Nicotine is the addictive ingredient in tobacco which makes it so difficult for smokers to stop. Researchers used nicotine-like molecules called haptens to create a vaccine which teaches the body to see nicotine as a foreign invader, and raise anti-nicotine antibodies. These antibodies would prevent nicotine from reaching the brain when the person uses tobacco.
Previous efforts to create a nicotine vaccine only worked in 30% of patients. The researchers believed they have identified the problem with the last version. Nicotine exists in nature as two different forms – a left-handed and a right-handed version – and the first vaccine was developed accordingly. Nicotine in tobacco, however, is 99% in the left-handed conformation.
Professor of Chemistry at Skripps, Kim Janda, said “This is a case where something very simple was overlooked.” In the new study, the vaccine was created using left-handed haptens, making it specialised against left-handed nicotine molecules.
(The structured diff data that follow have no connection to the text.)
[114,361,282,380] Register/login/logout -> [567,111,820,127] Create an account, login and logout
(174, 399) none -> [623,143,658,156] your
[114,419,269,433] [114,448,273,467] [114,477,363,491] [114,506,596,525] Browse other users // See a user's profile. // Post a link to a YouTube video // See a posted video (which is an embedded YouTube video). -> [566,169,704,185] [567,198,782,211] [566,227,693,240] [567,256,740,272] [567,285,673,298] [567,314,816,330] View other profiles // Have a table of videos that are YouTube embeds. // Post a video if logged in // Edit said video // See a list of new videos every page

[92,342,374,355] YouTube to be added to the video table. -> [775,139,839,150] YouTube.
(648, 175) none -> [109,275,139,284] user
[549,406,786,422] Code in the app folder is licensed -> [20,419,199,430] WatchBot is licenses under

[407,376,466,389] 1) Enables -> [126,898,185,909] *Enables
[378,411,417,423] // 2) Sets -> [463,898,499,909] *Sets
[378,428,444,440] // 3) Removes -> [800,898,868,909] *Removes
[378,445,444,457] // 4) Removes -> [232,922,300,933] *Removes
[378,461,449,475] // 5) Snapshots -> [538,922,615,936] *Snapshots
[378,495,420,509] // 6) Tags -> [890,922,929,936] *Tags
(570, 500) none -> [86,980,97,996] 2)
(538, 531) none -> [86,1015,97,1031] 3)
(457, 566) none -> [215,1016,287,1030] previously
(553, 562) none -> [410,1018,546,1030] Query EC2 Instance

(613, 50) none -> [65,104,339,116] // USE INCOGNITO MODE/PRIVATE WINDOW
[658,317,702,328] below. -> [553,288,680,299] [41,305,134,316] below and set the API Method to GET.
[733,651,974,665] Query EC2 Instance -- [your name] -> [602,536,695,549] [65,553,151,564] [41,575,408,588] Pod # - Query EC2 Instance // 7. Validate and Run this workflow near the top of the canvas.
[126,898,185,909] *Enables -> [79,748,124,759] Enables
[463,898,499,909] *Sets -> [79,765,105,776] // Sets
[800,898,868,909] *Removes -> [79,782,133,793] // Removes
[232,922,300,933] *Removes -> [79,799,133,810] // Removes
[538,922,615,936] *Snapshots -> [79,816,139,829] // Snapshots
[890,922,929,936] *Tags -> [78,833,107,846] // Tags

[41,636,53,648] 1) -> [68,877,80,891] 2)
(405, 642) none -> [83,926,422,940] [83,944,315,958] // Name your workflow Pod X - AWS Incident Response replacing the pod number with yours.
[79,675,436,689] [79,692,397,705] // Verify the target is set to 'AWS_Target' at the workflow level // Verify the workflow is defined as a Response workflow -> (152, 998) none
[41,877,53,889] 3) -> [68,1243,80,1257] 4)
Experiments in rats demonstrated that the new vaccine was much more effective in creating an immune response against nicotine found in tobacco. "This shows that future vaccines should target that left-handed version," said study author Jonathan Lockner, a research associate in Janda’s lab. "There might even be more effective haptens out there,” he adds.
As part of an anti-smoking treatment, the nicotine vaccine would still result in withdrawal symptoms, however a smoker would be unlikely to relapse as the reward system associated with smoking would be disabled. Smoking is the leading cause of at least six cancers, including lung and pancreatic cancer, as well as playing a major role in heart disease and emphysema.